So, we saw a lot of skulls. They looked very different from one another but some of them also looked very similar. Let's start off with this one. It's got a long face, doesn't it? Long nose right here. What I would like to do is talk about the teeth. The teeth of an animal, a consumer, is its adaptation for being able to chew or catch its food. I want to focus on that word for a second, adaptation.

To adapt to something means to get used to doing something, right? An adaptation for an animal is something about its body shape or its behavior, how it acts that helps it survive. In a certain way. This animal's adaptation that we're going to talk about, like I said, are the teeth. So, when we look at the teeth here, we can see that they're flattish, not totally flat, there are bumps on it, ridges, but it still needs that to help it chew its food but they're mostly flat. Is this animal going to be catching another animal? Is this animal a predator?

Do you think? Remember, It's not just these teeth right here that are important for its survival. It's the kind of teeth that are up in the front. So does the animal look like it's going to catch its prey? I don't think so because it would need some good size pointy teeth upfront. These teeth back here help it chew a certain type of food. What kind of food is that? That's right. Plant stuff, leaves, things like that.

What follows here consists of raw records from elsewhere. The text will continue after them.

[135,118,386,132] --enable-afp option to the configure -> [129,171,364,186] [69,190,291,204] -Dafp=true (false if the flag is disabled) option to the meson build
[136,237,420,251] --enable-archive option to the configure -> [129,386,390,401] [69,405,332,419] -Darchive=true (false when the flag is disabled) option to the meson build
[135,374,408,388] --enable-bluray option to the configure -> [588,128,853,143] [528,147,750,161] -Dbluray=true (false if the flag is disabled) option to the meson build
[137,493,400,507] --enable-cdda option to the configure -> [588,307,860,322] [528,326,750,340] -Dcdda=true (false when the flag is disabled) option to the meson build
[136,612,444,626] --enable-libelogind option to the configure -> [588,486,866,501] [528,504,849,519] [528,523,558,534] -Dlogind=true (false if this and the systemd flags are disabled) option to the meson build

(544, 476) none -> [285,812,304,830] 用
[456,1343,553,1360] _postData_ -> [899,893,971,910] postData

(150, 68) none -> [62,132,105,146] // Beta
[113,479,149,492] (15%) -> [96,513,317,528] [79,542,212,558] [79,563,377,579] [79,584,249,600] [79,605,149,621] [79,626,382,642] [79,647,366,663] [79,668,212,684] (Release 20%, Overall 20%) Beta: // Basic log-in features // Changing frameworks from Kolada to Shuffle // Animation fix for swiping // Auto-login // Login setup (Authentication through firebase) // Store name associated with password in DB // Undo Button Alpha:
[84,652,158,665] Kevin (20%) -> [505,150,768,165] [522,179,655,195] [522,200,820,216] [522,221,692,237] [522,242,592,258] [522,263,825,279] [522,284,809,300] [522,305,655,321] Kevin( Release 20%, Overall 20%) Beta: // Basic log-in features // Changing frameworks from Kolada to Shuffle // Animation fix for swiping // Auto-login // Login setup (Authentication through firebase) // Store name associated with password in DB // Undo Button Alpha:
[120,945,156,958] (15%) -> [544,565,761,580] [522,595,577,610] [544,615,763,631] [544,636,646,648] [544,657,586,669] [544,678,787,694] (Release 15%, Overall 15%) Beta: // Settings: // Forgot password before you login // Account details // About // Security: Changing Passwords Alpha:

That's what these molars, these types of teeth are for. Our next animal is right here, our next consumer. You could see right away this animal lives a very different life from the one that we just looked at. How does it get its food? You're right, it catches its food. So is this predator or prey? Predator because it's a hunter.

Now these sharp teeth right here, these canines, are what it uses to catch its food, but then after catches, it has to do something. It has to eat, right? So, chew its food. These teeth back here. These are not necessarily for the catching, the stabbing part but for the chewing part and the cutting of that meat as it's chewing. We can see that they are all fairly pointy and then they just stop right back here, okay?

Sharp catching tooth, pointy chewing teeth back here. This guy right here. It's a big skull, isn't it? This has some big sharp teeth on it just like the last one that we looked at. See those big sharp teeth on that one? Big sharp teeth on this one. There's a difference though. Remember, this one had sharp teeth going all the way to the back. This one. Does it have sharp teeth going all the way to the back? No. There's some points on them but they are mostly flat. That's right. What does that mean about what this animal eats?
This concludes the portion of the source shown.